#### Assignment
Find every line containing "theme" in the records below and report the tally as a bare number.

Edit tracking data:
* * * * * * *
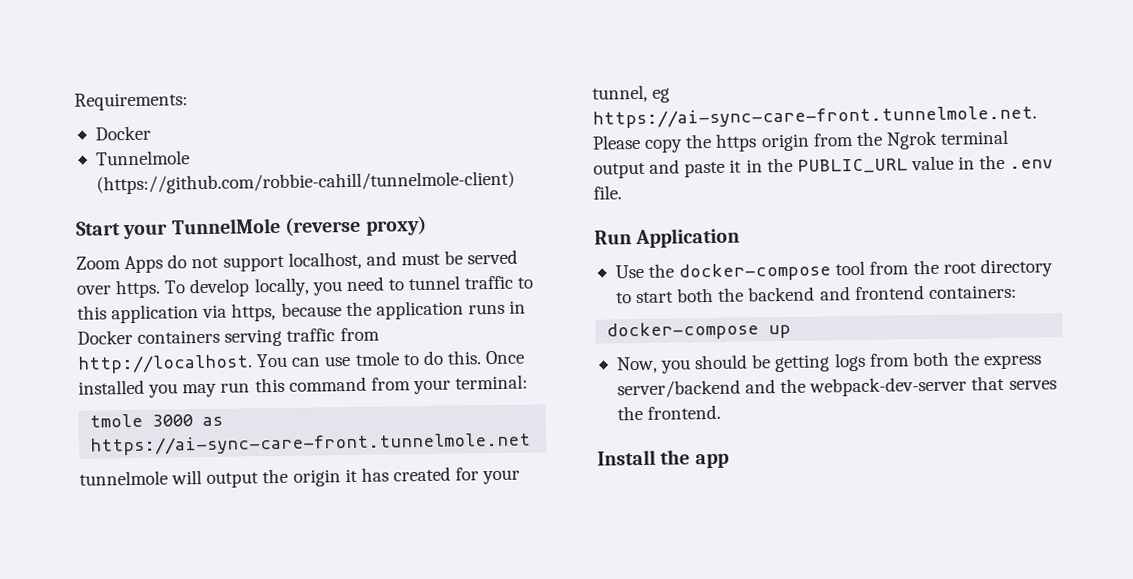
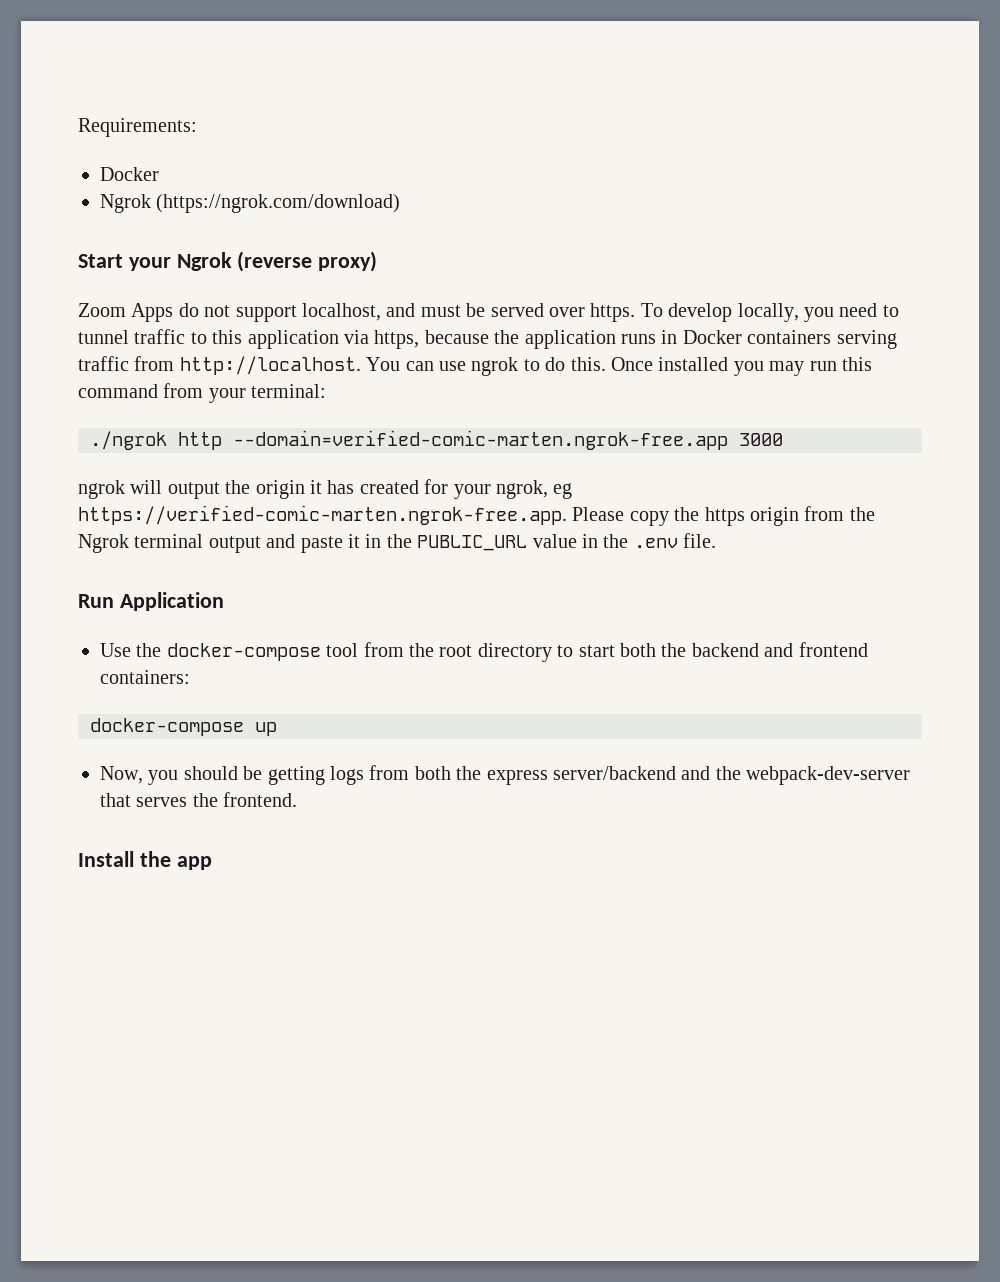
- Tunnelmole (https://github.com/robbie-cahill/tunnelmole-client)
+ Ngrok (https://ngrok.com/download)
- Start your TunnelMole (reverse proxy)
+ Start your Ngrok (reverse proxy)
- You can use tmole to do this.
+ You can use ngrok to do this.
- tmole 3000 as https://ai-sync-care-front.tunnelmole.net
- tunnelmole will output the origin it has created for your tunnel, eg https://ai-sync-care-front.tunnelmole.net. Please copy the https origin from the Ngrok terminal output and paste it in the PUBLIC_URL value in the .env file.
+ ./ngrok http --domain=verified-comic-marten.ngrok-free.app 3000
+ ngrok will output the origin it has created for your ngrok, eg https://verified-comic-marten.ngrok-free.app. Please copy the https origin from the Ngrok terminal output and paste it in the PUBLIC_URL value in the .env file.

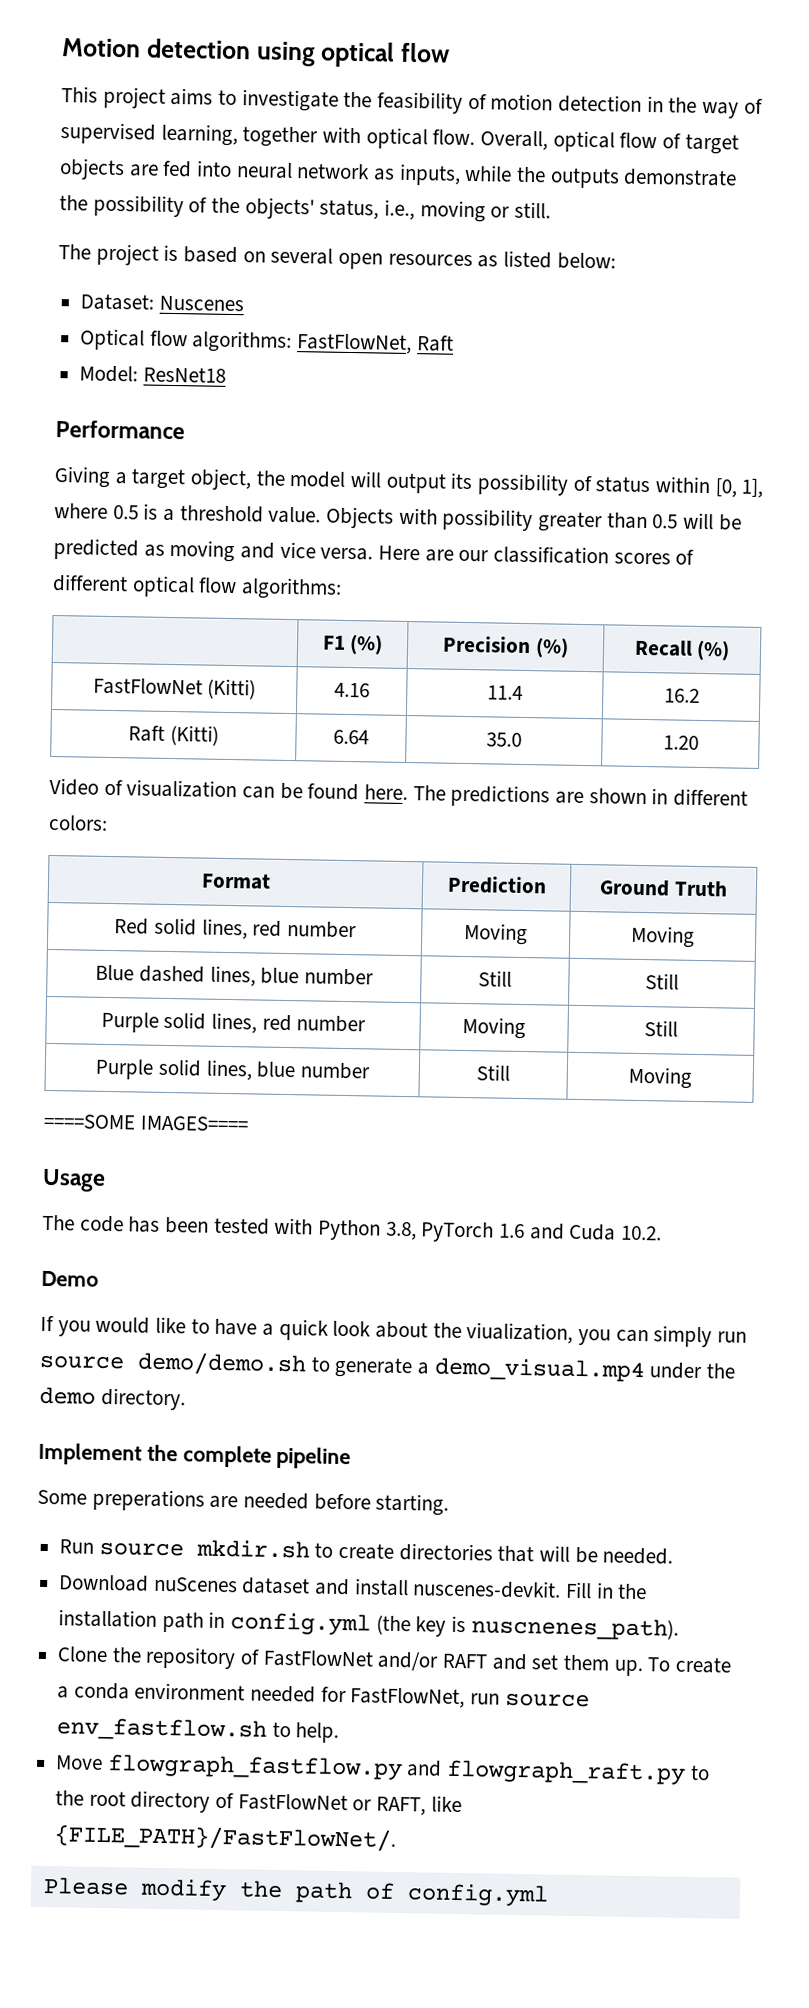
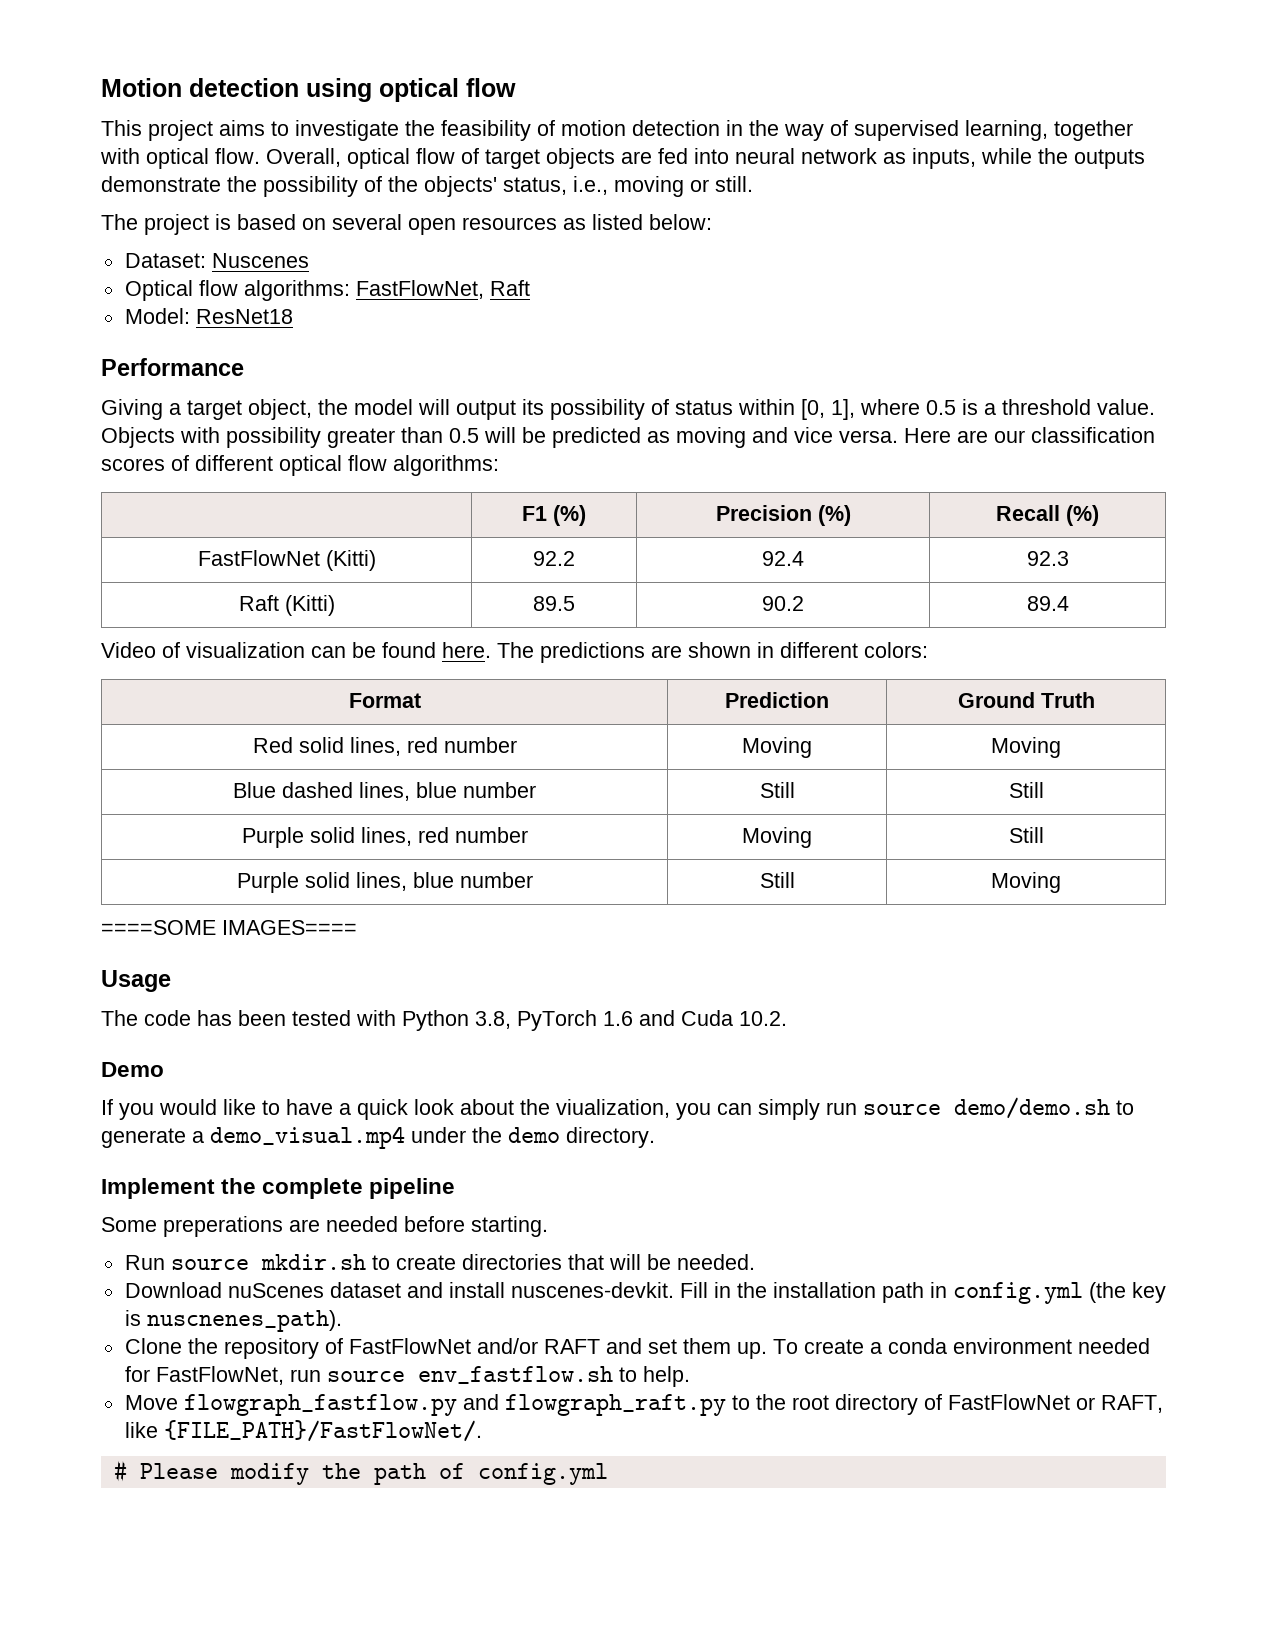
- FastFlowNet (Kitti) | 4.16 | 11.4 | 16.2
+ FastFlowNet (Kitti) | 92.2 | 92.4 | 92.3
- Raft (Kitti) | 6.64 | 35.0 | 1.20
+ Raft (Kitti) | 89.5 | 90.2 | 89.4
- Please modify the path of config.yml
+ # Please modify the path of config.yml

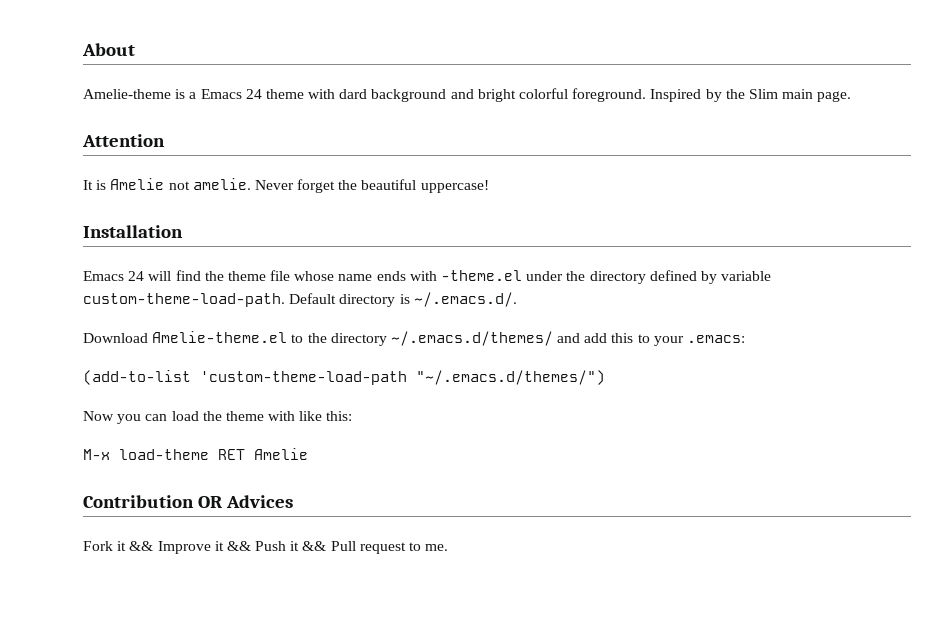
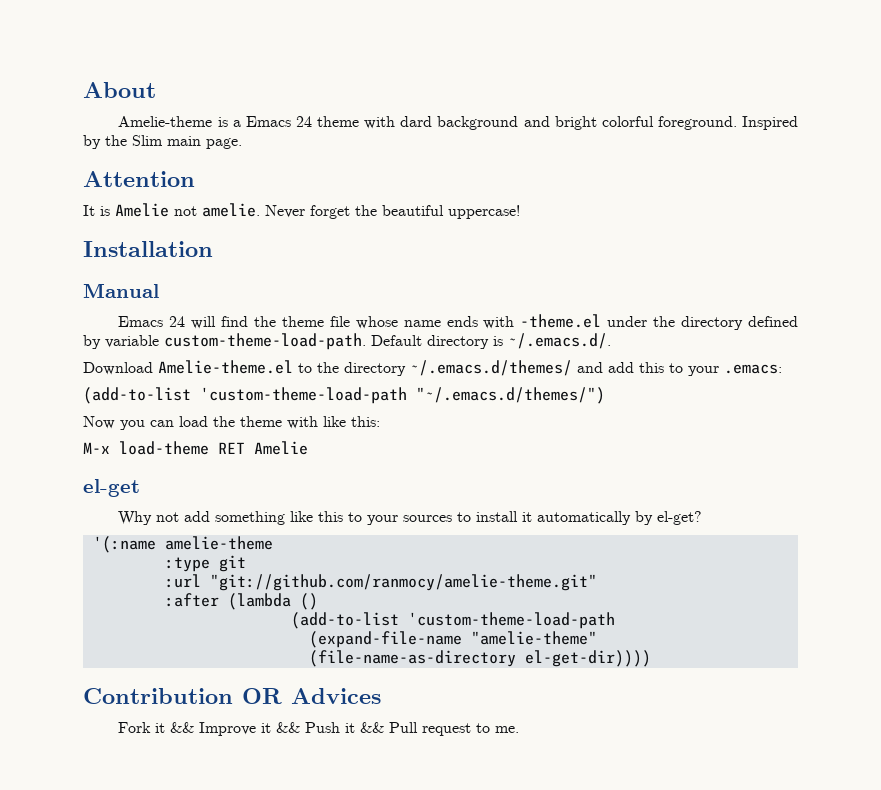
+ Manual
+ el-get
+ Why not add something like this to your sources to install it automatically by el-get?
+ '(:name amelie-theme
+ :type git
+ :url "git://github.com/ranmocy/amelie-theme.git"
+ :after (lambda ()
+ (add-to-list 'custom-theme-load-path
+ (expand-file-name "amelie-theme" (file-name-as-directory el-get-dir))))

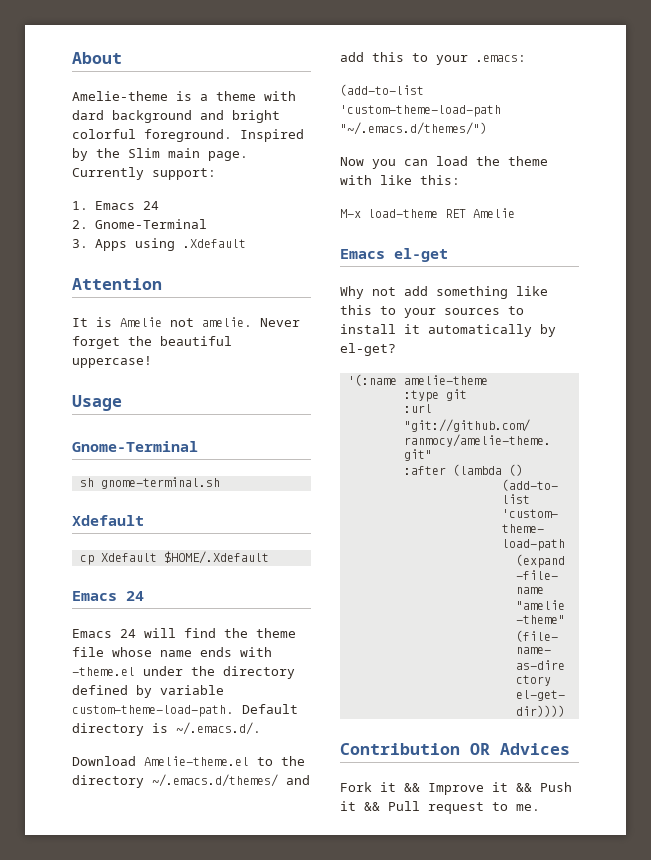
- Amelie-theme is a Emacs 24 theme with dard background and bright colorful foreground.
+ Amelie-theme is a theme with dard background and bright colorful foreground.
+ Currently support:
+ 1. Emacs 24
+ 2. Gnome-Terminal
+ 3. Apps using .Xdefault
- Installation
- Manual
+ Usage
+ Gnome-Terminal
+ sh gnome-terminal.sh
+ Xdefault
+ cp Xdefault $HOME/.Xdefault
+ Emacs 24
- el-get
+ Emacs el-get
* * * * * * *
#### Exercise solution
6